| Task goal |
Every entry below is to be retyped exactly as it appears.

-------- Data for the task

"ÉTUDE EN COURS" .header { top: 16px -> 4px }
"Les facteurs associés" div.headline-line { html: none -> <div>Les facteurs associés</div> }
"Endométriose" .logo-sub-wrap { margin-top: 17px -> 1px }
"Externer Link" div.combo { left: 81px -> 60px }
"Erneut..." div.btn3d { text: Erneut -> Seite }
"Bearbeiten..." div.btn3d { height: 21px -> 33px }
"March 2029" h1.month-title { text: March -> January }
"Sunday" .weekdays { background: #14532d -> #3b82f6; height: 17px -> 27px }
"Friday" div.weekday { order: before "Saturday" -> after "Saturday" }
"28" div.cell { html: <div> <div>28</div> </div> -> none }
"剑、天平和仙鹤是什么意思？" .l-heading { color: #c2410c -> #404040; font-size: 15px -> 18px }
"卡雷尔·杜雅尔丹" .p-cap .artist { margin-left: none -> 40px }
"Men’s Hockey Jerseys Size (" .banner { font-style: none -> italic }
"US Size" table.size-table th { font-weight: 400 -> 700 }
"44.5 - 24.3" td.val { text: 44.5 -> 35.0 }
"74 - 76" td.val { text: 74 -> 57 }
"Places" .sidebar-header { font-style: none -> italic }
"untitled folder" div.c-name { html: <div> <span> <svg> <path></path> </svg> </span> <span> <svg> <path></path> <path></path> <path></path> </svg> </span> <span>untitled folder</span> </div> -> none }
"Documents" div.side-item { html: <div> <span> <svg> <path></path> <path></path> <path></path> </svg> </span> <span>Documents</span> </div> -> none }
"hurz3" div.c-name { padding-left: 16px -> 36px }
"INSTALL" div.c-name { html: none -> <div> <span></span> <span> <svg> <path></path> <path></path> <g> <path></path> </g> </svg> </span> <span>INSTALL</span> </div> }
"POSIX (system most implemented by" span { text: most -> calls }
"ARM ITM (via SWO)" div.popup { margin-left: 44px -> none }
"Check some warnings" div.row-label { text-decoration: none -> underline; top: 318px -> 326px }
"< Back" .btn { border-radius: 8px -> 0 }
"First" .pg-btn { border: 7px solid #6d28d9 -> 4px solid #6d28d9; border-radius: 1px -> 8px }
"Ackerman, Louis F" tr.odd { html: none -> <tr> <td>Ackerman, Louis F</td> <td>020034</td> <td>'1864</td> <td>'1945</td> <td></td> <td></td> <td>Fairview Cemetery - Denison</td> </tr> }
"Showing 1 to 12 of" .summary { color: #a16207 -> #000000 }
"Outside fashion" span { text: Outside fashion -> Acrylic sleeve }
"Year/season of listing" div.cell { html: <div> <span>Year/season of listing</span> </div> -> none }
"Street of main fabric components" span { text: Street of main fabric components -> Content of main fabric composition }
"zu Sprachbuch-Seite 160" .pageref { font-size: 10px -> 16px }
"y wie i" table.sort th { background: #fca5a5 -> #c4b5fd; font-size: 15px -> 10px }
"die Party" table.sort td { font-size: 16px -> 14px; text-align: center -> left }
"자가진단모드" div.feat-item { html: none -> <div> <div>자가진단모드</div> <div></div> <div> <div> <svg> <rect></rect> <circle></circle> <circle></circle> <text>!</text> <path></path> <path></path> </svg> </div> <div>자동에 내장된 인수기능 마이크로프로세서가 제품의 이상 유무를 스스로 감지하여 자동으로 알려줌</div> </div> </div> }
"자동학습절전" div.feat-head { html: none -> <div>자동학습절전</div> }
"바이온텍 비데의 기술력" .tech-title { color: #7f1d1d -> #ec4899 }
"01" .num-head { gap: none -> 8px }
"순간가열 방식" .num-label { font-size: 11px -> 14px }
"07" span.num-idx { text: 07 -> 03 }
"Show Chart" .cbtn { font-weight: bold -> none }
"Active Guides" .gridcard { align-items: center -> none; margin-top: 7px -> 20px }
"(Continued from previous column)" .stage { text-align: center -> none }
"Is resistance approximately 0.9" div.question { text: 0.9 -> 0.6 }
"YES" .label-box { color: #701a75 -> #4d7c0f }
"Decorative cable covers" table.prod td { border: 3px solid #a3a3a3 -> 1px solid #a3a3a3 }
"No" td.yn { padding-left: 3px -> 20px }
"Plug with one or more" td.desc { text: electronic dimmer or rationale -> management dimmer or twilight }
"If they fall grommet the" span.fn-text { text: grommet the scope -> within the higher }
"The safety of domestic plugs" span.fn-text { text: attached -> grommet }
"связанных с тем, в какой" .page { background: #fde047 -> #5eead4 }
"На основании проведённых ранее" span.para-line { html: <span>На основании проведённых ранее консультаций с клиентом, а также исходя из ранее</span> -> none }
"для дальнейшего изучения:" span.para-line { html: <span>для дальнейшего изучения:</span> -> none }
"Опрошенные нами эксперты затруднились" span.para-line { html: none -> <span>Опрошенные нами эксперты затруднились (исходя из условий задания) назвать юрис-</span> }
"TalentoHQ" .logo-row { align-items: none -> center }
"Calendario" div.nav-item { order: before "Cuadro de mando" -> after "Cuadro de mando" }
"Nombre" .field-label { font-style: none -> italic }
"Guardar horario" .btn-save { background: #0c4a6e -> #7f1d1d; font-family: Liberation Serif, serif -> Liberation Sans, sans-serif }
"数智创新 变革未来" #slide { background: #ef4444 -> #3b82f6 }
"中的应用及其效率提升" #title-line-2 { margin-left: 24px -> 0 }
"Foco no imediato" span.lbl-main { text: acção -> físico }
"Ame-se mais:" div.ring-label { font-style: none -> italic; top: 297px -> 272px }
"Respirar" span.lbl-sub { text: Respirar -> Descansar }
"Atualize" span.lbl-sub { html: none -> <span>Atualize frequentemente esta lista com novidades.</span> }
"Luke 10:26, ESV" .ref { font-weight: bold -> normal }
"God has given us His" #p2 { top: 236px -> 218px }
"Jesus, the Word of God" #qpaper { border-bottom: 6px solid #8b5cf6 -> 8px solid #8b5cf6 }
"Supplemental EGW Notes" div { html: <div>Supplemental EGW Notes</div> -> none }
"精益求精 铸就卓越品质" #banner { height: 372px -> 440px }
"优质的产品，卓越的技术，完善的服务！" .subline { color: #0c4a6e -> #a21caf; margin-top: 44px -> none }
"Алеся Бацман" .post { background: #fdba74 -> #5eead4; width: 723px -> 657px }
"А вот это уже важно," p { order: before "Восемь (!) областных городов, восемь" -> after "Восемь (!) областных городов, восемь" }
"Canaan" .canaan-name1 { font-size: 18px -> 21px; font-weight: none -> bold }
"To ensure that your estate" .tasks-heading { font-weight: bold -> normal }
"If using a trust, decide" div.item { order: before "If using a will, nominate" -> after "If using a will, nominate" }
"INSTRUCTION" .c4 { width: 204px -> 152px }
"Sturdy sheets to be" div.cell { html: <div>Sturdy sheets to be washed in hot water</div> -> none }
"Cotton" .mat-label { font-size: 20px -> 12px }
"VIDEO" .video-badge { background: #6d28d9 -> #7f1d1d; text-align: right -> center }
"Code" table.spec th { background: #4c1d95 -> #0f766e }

----------------

| Your response |
"ÉTUDE EN COURS" .header { top: 16px -> 4px }
"Les facteurs associés" div.headline-line { html: none -> <div>Les facteurs associés</div> }
"Endométriose" .logo-sub-wrap { margin-top: 17px -> 1px }
"Externer Link" div.combo { left: 81px -> 60px }
"Erneut..." div.btn3d { text: Erneut -> Seite }
"Bearbeiten..." div.btn3d { height: 21px -> 33px }
"March 2029" h1.month-title { text: March -> January }
"Sunday" .weekdays { background: #14532d -> #3b82f6; height: 17px -> 27px }
"Friday" div.weekday { order: before "Saturday" -> after "Saturday" }
"28" div.cell { html: <div> <div>28</div> </div> -> none }
"剑、天平和仙鹤是什么意思？" .l-heading { color: #c2410c -> #404040; font-size: 15px -> 18px }
"卡雷尔·杜雅尔丹" .p-cap .artist { margin-left: none -> 40px }
"Men’s Hockey Jerseys Size (" .banner { font-style: none -> italic }
"US Size" table.size-table th { font-weight: 400 -> 700 }
"44.5 - 24.3" td.val { text: 44.5 -> 35.0 }
"74 - 76" td.val { text: 74 -> 57 }
"Places" .sidebar-header { font-style: none -> italic }
"untitled folder" div.c-name { html: <div> <span> <svg> <path></path> </svg> </span> <span> <svg> <path></path> <path></path> <path></path> </svg> </span> <span>untitled folder</span> </div> -> none }
"Documents" div.side-item { html: <div> <span> <svg> <path></path> <path></path> <path></path> </svg> </span> <span>Documents</span> </div> -> none }
"hurz3" div.c-name { padding-left: 16px -> 36px }
"INSTALL" div.c-name { html: none -> <div> <span></span> <span> <svg> <path></path> <path></path> <g> <path></path> </g> </svg> </span> <span>INSTALL</span> </div> }
"POSIX (system most implemented by" span { text: most -> calls }
"ARM ITM (via SWO)" div.popup { margin-left: 44px -> none }
"Check some warnings" div.row-label { text-decoration: none -> underline; top: 318px -> 326px }
"< Back" .btn { border-radius: 8px -> 0 }
"First" .pg-btn { border: 7px solid #6d28d9 -> 4px solid #6d28d9; border-radius: 1px -> 8px }
"Ackerman, Louis F" tr.odd { html: none -> <tr> <td>Ackerman, Louis F</td> <td>020034</td> <td>'1864</td> <td>'1945</td> <td></td> <td></td> <td>Fairview Cemetery - Denison</td> </tr> }
"Showing 1 to 12 of" .summary { color: #a16207 -> #000000 }
"Outside fashion" span { text: Outside fashion -> Acrylic sleeve }
"Year/season of listing" div.cell { html: <div> <span>Year/season of listing</span> </div> -> none }
"Street of main fabric components" span { text: Street of main fabric components -> Content of main fabric composition }
"zu Sprachbuch-Seite 160" .pageref { font-size: 10px -> 16px }
"y wie i" table.sort th { background: #fca5a5 -> #c4b5fd; font-size: 15px -> 10px }
"die Party" table.sort td { font-size: 16px -> 14px; text-align: center -> left }
"자가진단모드" div.feat-item { html: none -> <div> <div>자가진단모드</div> <div></div> <div> <div> <svg> <rect></rect> <circle></circle> <circle></circle> <text>!</text> <path></path> <path></path> </svg> </div> <div>자동에 내장된 인수기능 마이크로프로세서가 제품의 이상 유무를 스스로 감지하여 자동으로 알려줌</div> </div> </div> }
"자동학습절전" div.feat-head { html: none -> <div>자동학습절전</div> }
"바이온텍 비데의 기술력" .tech-title { color: #7f1d1d -> #ec4899 }
"01" .num-head { gap: none -> 8px }
"순간가열 방식" .num-label { font-size: 11px -> 14px }
"07" span.num-idx { text: 07 -> 03 }
"Show Chart" .cbtn { font-weight: bold -> none }
"Active Guides" .gridcard { align-items: center -> none; margin-top: 7px -> 20px }
"(Continued from previous column)" .stage { text-align: center -> none }
"Is resistance approximately 0.9" div.question { text: 0.9 -> 0.6 }
"YES" .label-box { color: #701a75 -> #4d7c0f }
"Decorative cable covers" table.prod td { border: 3px solid #a3a3a3 -> 1px solid #a3a3a3 }
"No" td.yn { padding-left: 3px -> 20px }
"Plug with one or more" td.desc { text: electronic dimmer or rationale -> management dimmer or twilight }
"If they fall grommet the" span.fn-text { text: grommet the scope -> within the higher }
"The safety of domestic plugs" span.fn-text { text: attached -> grommet }
"связанных с тем, в какой" .page { background: #fde047 -> #5eead4 }
"На основании проведённых ранее" span.para-line { html: <span>На основании проведённых ранее консультаций с клиентом, а также исходя из ранее</span> -> none }
"для дальнейшего изучения:" span.para-line { html: <span>для дальнейшего изучения:</span> -> none }
"Опрошенные нами эксперты затруднились" span.para-line { html: none -> <span>Опрошенные нами эксперты затруднились (исходя из условий задания) назвать юрис-</span> }
"TalentoHQ" .logo-row { align-items: none -> center }
"Calendario" div.nav-item { order: before "Cuadro de mando" -> after "Cuadro de mando" }
"Nombre" .field-label { font-style: none -> italic }
"Guardar horario" .btn-save { background: #0c4a6e -> #7f1d1d; font-family: Liberation Serif, serif -> Liberation Sans, sans-serif }
"数智创新 变革未来" #slide { background: #ef4444 -> #3b82f6 }
"中的应用及其效率提升" #title-line-2 { margin-left: 24px -> 0 }
"Foco no imediato" span.lbl-main { text: acção -> físico }
"Ame-se mais:" div.ring-label { font-style: none -> italic; top: 297px -> 272px }
"Respirar" span.lbl-sub { text: Respirar -> Descansar }
"Atualize" span.lbl-sub { html: none -> <span>Atualize frequentemente esta lista com novidades.</span> }
"Luke 10:26, ESV" .ref { font-weight: bold -> normal }
"God has given us His" #p2 { top: 236px -> 218px }
"Jesus, the Word of God" #qpaper { border-bottom: 6px solid #8b5cf6 -> 8px solid #8b5cf6 }
"Supplemental EGW Notes" div { html: <div>Supplemental EGW Notes</div> -> none }
"精益求精 铸就卓越品质" #banner { height: 372px -> 440px }
"优质的产品，卓越的技术，完善的服务！" .subline { color: #0c4a6e -> #a21caf; margin-top: 44px -> none }
"Алеся Бацман" .post { background: #fdba74 -> #5eead4; width: 723px -> 657px }
"А вот это уже важно," p { order: before "Восемь (!) областных городов, восемь" -> after "Восемь (!) областных городов, восемь" }
"Canaan" .canaan-name1 { font-size: 18px -> 21px; font-weight: none -> bold }
"To ensure that your estate" .tasks-heading { font-weight: bold -> normal }
"If using a trust, decide" div.item { order: before "If using a will, nominate" -> after "If using a will, nominate" }
"INSTRUCTION" .c4 { width: 204px -> 152px }
"Sturdy sheets to be" div.cell { html: <div>Sturdy sheets to be washed in hot water</div> -> none }
"Cotton" .mat-label { font-size: 20px -> 12px }
"VIDEO" .video-badge { background: #6d28d9 -> #7f1d1d; text-align: right -> center }
"Code" table.spec th { background: #4c1d95 -> #0f766e }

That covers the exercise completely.